START DATA FOR THIS EXERCISE

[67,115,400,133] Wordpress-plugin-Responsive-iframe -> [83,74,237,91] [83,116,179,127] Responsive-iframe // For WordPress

END DATA FOR THIS EXERCISE
START DATA FOR THIS EXERCISE

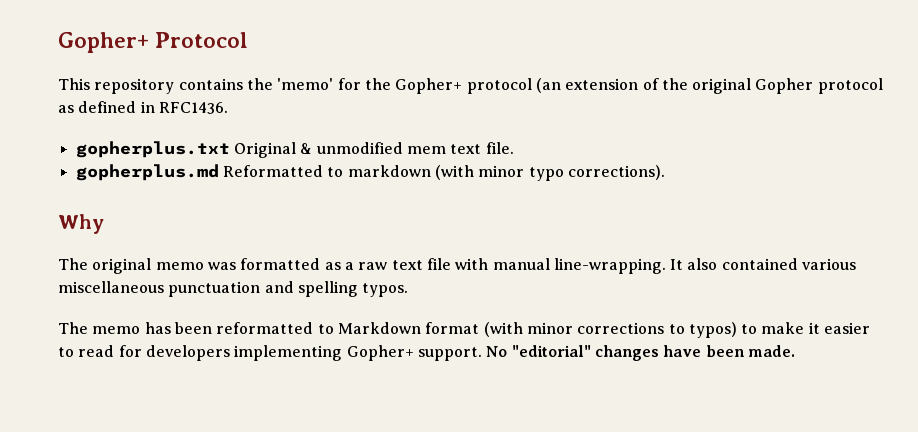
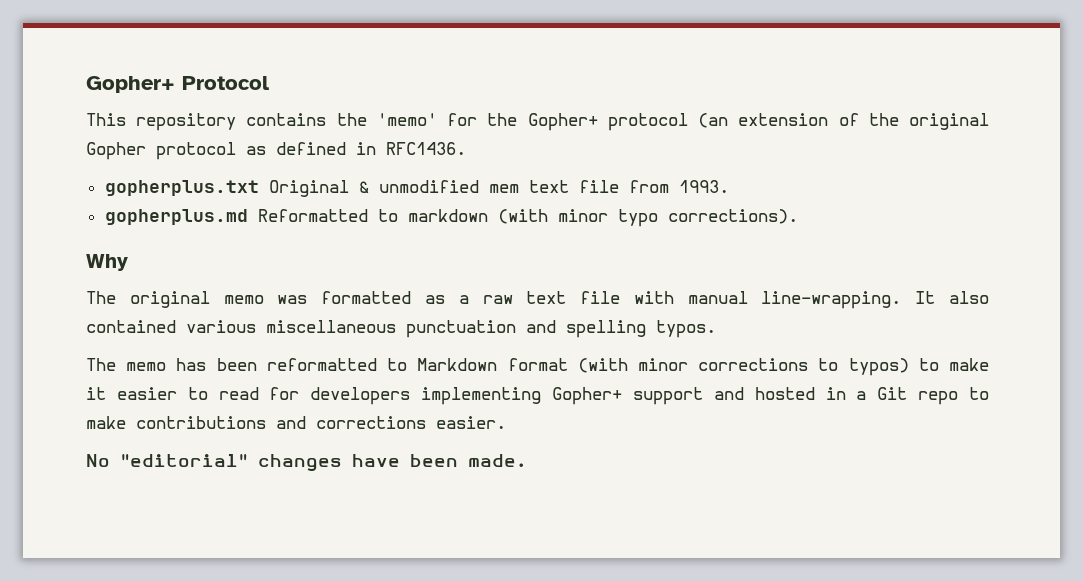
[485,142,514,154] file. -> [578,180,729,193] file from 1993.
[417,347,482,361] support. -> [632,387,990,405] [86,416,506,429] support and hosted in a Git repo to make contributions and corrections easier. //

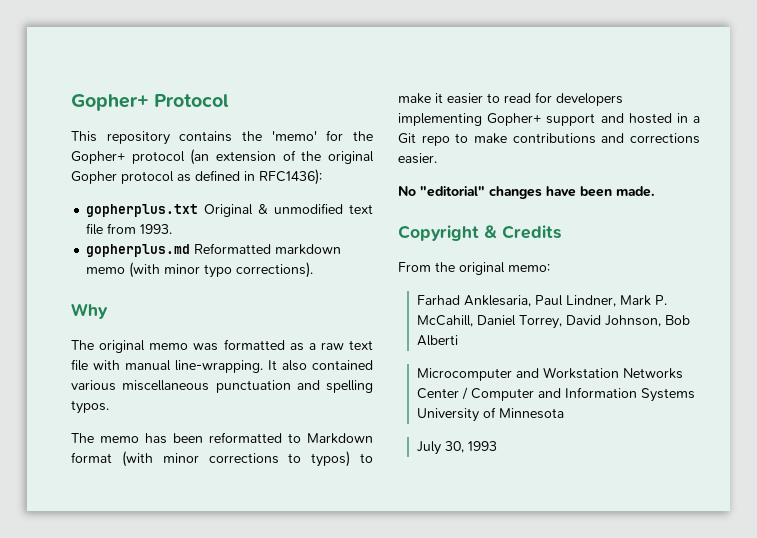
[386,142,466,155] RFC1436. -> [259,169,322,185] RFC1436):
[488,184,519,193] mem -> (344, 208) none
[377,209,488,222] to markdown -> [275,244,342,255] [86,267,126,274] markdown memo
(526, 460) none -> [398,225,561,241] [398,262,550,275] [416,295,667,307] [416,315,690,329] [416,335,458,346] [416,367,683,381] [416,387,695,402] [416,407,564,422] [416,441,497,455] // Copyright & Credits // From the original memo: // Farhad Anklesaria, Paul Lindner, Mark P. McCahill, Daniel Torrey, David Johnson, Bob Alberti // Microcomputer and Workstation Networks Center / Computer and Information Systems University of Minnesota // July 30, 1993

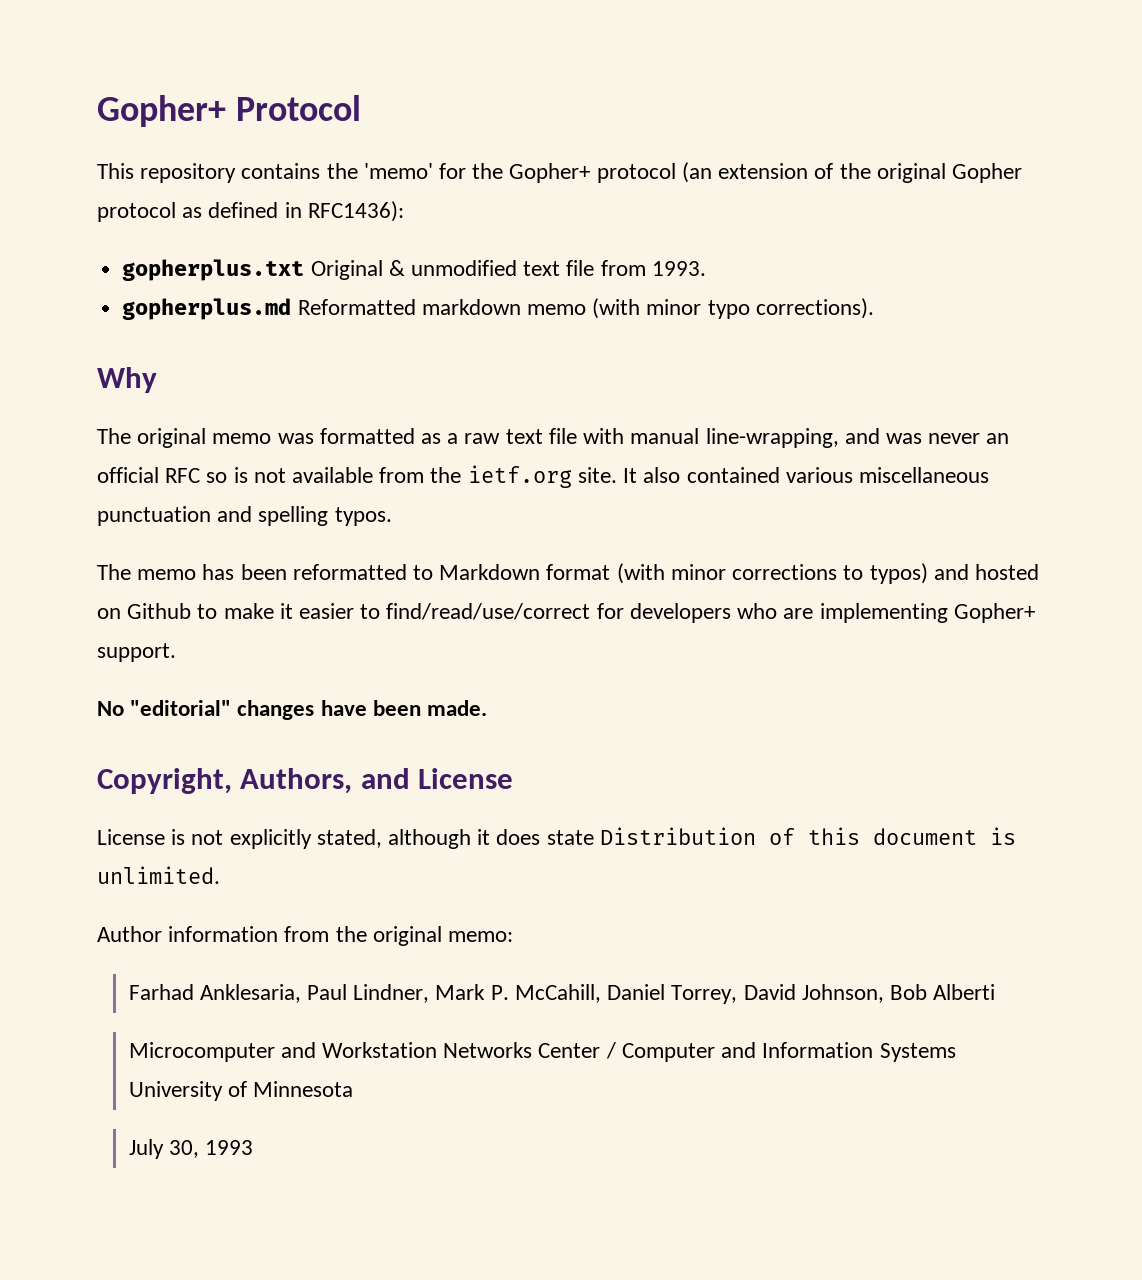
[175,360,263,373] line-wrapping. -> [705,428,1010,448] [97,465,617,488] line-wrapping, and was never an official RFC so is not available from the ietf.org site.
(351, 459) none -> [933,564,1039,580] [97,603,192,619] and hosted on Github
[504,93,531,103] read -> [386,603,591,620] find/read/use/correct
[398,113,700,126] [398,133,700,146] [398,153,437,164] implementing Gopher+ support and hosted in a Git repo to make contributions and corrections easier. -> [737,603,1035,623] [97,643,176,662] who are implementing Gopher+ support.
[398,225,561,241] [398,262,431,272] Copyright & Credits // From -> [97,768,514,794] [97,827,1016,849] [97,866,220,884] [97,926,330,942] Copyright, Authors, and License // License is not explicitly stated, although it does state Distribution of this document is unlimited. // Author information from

END DATA FOR THIS EXERCISE

= PROBLEM TO WORK ON =
Your reply should hold nothing but the lines above, from the one containing "[488,184,519,193] mem -> (344, 208) none" to the one containing "[398,225,561,241] [398,262,431,272] Copyright", reproduced exactly minus the pictures.

= RESPONSE =
[488,184,519,193] mem -> (344, 208) none
[377,209,488,222] to markdown -> [275,244,342,255] [86,267,126,274] markdown memo
(526, 460) none -> [398,225,561,241] [398,262,550,275] [416,295,667,307] [416,315,690,329] [416,335,458,346] [416,367,683,381] [416,387,695,402] [416,407,564,422] [416,441,497,455] // Copyright & Credits // From the original memo: // Farhad Anklesaria, Paul Lindner, Mark P. McCahill, Daniel Torrey, David Johnson, Bob Alberti // Microcomputer and Workstation Networks Center / Computer and Information Systems University of Minnesota // July 30, 1993

[175,360,263,373] line-wrapping. -> [705,428,1010,448] [97,465,617,488] line-wrapping, and was never an official RFC so is not available from the ietf.org site.
(351, 459) none -> [933,564,1039,580] [97,603,192,619] and hosted on Github
[504,93,531,103] read -> [386,603,591,620] find/read/use/correct
[398,113,700,126] [398,133,700,146] [398,153,437,164] implementing Gopher+ support and hosted in a Git repo to make contributions and corrections easier. -> [737,603,1035,623] [97,643,176,662] who are implementing Gopher+ support.
[398,225,561,241] [398,262,431,272] Copyright & Credits // From -> [97,768,514,794] [97,827,1016,849] [97,866,220,884] [97,926,330,942] Copyright, Authors, and License // License is not explicitly stated, although it does state Distribution of this document is unlimited. // Author information from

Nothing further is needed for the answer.